The following vision/graphic also comes to my mind:

Learning from the living class room


 

AI bots to user data: Is there space for rights in the metaverse? — from reuters.com by Sonia Elks

Summary

  • Facebook’s ‘metaverse’ plans fuel debate on virtual world
  • Shared digital spaces raise privacy, ownership questions
  • Rights campaigners urge regulators to widen safeguards

 

 

From DSC:
From my perspective, both of the items below are highly-related to each other:

Let’s Teach Computer Science Majors to Be Good Citizens. The Whole World Depends on It. — from edsurge.com by Anne-Marie Núñez, Matthew J. Mayhew, Musbah Shaheen and Laura S. Dahl

Excerpt:

Change may need to start earlier in the workforce development pipeline. Undergraduate education offers a key opportunity for recruiting students from historically underrepresented racial and ethnic, gender, and disability groups into computing. Yet even broadened participation in college computer science courses may not shift the tech workforce and block bias from seeping into tech tools if students aren’t taught that diversity and ethics are essential to their field of study and future careers.
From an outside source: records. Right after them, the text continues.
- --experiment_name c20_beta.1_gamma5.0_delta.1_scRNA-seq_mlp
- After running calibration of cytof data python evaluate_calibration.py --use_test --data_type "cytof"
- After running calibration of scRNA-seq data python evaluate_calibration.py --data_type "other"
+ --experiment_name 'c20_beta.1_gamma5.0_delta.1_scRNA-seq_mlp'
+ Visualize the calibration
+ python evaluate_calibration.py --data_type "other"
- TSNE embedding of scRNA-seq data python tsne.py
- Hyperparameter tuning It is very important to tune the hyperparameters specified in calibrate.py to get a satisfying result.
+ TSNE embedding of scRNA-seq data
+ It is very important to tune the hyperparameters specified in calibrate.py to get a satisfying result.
Computer Science Majors Lack Citizenship Preparation
Unfortunately, those lessons seem to be missing from many computer science programs.

…and an excerpt from Why AI can’t really filter out “hate news” — with thanks to Sam DeBrule for this resource (emphasis DSC):

The incomprehensibility and unexplainability of huge algorithms
Michael Egnor: What terrifies me about artificial intelligence — and I don’t think one can overstate this danger — is that artificial intelligence has two properties that make it particularly deadly in human civilization. One is concealment. Even though every single purpose in artificial intelligence is human, it’s concealed. We don’t really understand it. We don’t understand Google’s algorithms.
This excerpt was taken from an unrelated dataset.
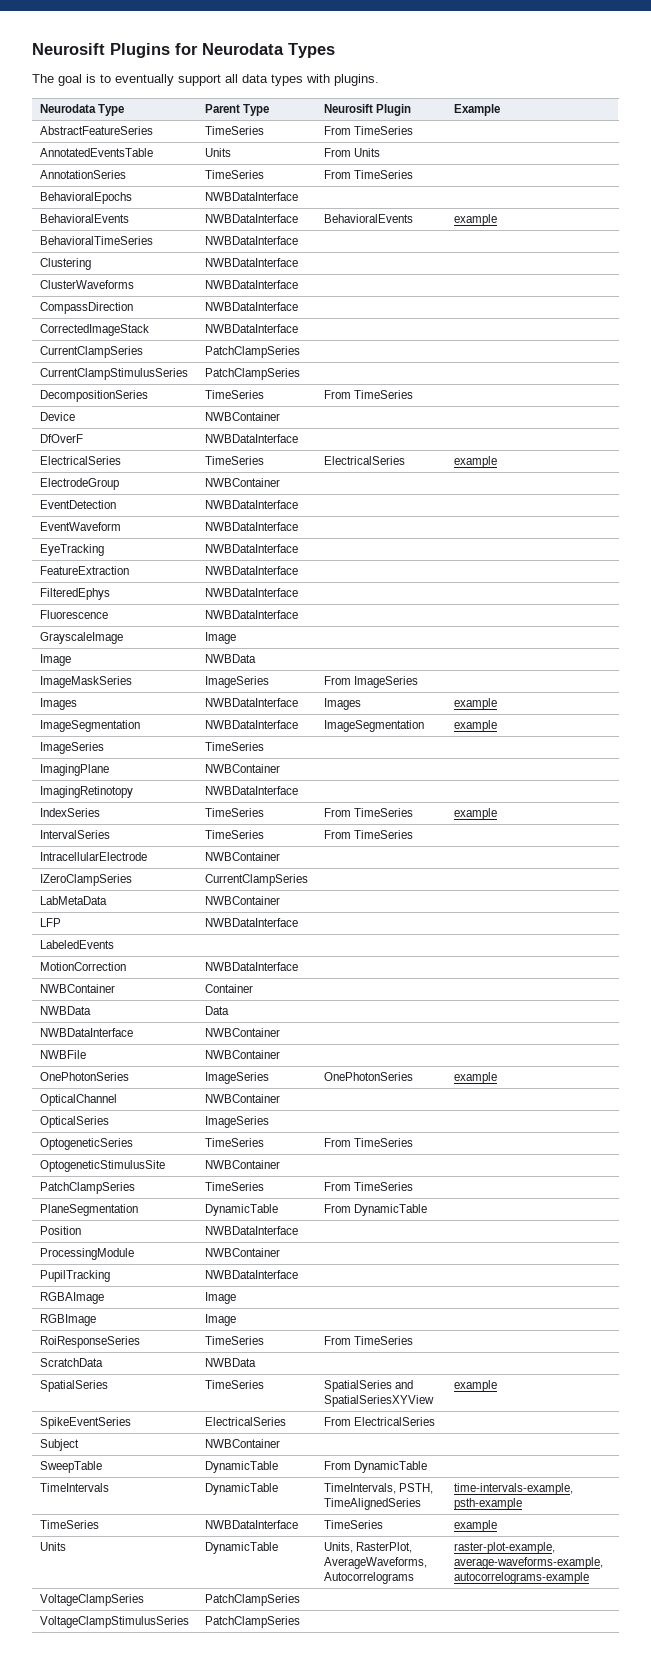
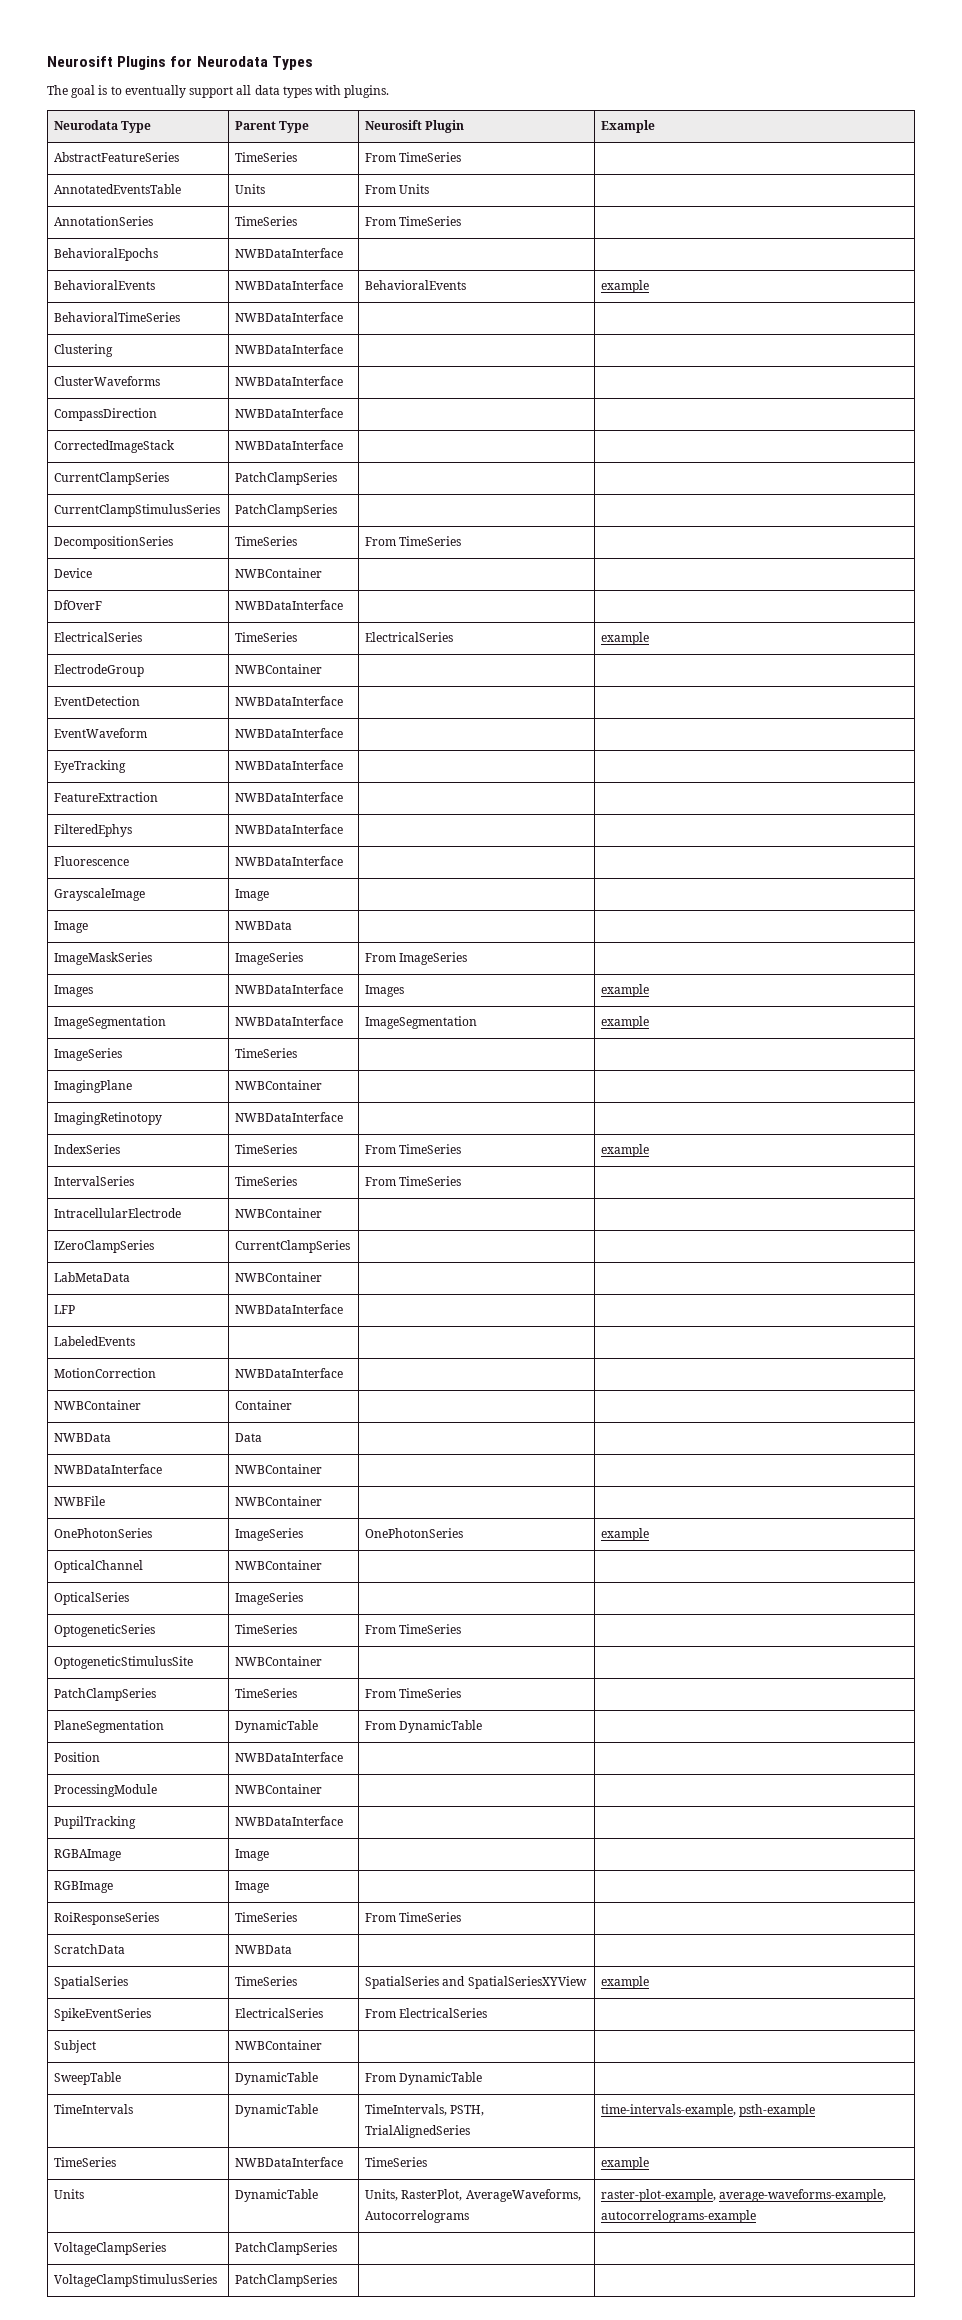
- TimeIntervals | DynamicTable | TimeIntervals, PSTH, TimeAlignedSeries | time-intervals-example, psth-example
+ TimeIntervals | DynamicTable | TimeIntervals, PSTH, TrialAlignedSeries | time-intervals-example, psth-example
There may even be a situation where Google doesn’t understand Google’s algorithms. But all of it comes from the people who run Google. So the concealment is very dangerous. We don’t know what these programs are doing to our culture. And it may be that no one knows, but they are doing things.

Note:Roman Yampolskiy has written about the incomprehensibility and unexplainability of AI: “Human beings are finite in our abilities. For example, our short term memory is about 7 units on average. In contrast, an AI can remember billions of items and AI capacity to do so is growing exponentially. While never infinite in a true mathematical sense, machine capabilities can be considered such in comparison with ours. This is true for memory, compute speed, and communication abilities.” So we have built-in bias and incomprehensibility at the same time.

From DSC:
That part about concealment reminds me that our society depends upon the state of the hearts of the tech leaders. We don’t like to admit that, but it’s true. The legal realm is too far behind to stop the Wild West of technological change. The legal realm is trying to catch up, but they’re coming onto the race track with no cars…just as pedestrians walking or running as fast as they can….all the while, the technological cars are whizzing by. 

The pace has changed significantly and quickly

 

The net effect of all of this is that we are more dependent upon the ethics, morals, and care for their fellow humankind (or not) of the C-Suites out there (especially Facebook/Meta Platforms, Google, Microsoft, Amazon, Google, and Apple) than we care to admit. Are they producing products and services that aim to help our societies move forward, or are they just trying to make some more bucks? Who — or what — is being served?

The software engineers and software architects are involved here big time as well. “Just because we can doesn’t mean we should.” But that perspective is sometimes in short supply.